The study generated over 2,000 significant leads – all within the
bounds of producing or abandoned fields in the Gulf. These
were filtered out of databases with up to 7 million records,
identifying five key types of opportunities:
1. Over 500 shut-in oil reservoirs with more than 100,000
barrels (bbls) of recoverable oil remaining and 29 with
more than 1 million bbls estimated by decline curve
analysis. For gas reservoirs, decline curves show more
than 1,400 reservoirs with over 1 billion cubic feet (bcf)
remaining and 57 with more than 10 bcf.
2. Hundreds of reservoirs shut-in before production began
to decline and whose final production rates were higher
than the average for today’s on-line reservoirs.
3. Over 100 completions with prospective initial test rates
that never produced.
4. Dozens of fields where the MMS/BOEM wrote down
large reserve volumes in the past but some of which
represent possibly profitable targets at today’s prices,
costs and technology.
5. A dozen sands booked by the MMS/BOEM when they
were discovered, which never produced and were
subsequently taken out of the government’s inventory
of accumulations.
The study required development of automated batch
estimation of tens of thousands of decline curves, statistical
identification of significant breaks in production data to refine
decline curve estimates and machine processing operatorassigned reservoir names to define reservoirs usable in the
analysis.

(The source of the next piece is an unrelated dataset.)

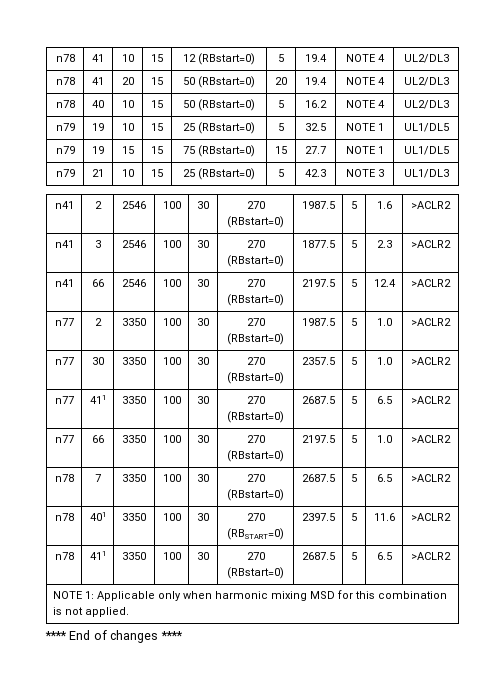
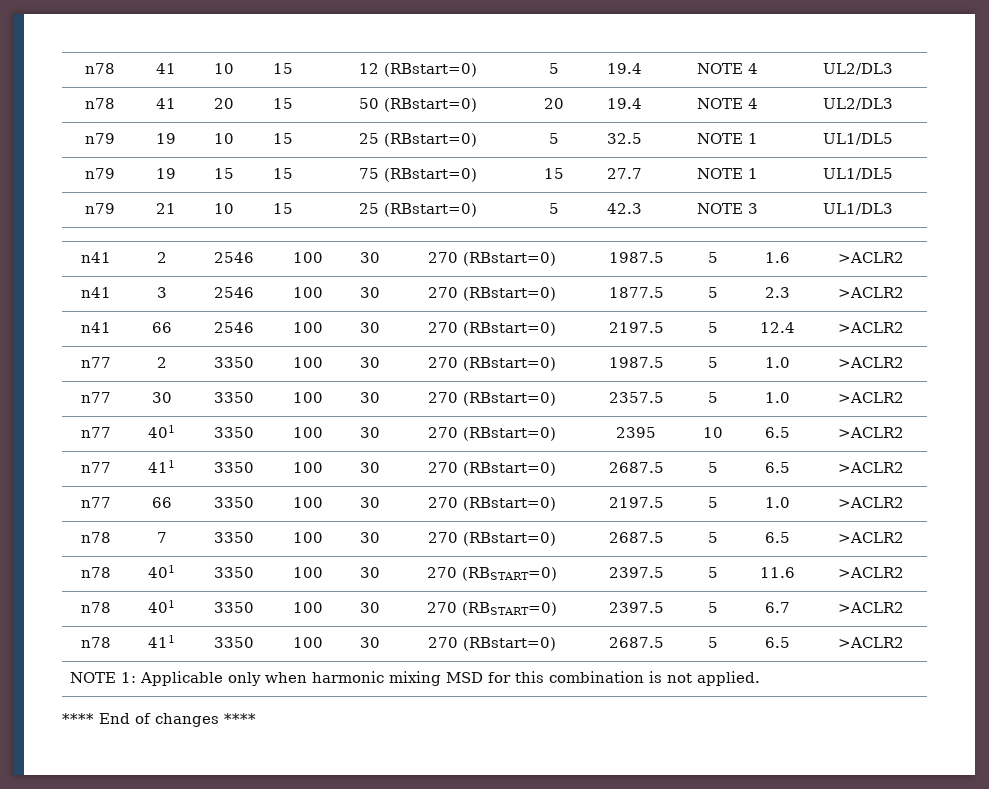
- n78 | 40 | 10 | 15 | 50 (RBstart=0) | 5 | 16.2 | NOTE 4 | UL2/DL3
+ n77 | 401 | 3350 | 100 | 30 | 270 (RBstart=0) | 2395 | 10 | 6.5 | >ACLR2
+ n78 | 401 | 3350 | 100 | 30 | 270 (RBSTART=0) | 2397.5 | 5 | 6.7 | >ACLR2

These techniques were also applied to finding
discovered sands that slipped from inventory and promising
completions that never produced. Both time-series and spatial
analytic techniques were focused on mining the government’s
reserve histories of the Gulf’s fields and sands.
The heavy computing was done in R, a widely respected opensource statistical package; the spatial analysis and integration of
input data and outputs was accomplished in ESA’s GOM
system, which is the industry standard for geographic
information systems (GIS) in the GOM and is written on ESRI’s
ArcGIS platform. Only data publically released by MMS/BOEM
was used. As the study was of “forgotten” oil and gas, only
targets abandoned before 2010 were evaluated.
Batch Decline Curve Analysis
Decline curve analysis of the production from oil and gas wells
entered petroleum engineering nearly a century ago. Most of
the mathematical foundations and practice were formalized by
J.J. Arps in his seminal 1945 article (1). The basic principle is
that, after production peaks, future output can be forecasted by
the rate at which post-peak production declines. Originally,
these estimates were made manually: an engineer plotted
production rate versus time (or cumulative production), “eyeballed” a line best fitting the data and drew it in with a straightedge from the peak through the last production observation.
Extending that line predicts future output and remaining
producible volumes can be calculated from the predicted
production rates (Figure 1).
Eventually, computers replaced graph paper and rulers.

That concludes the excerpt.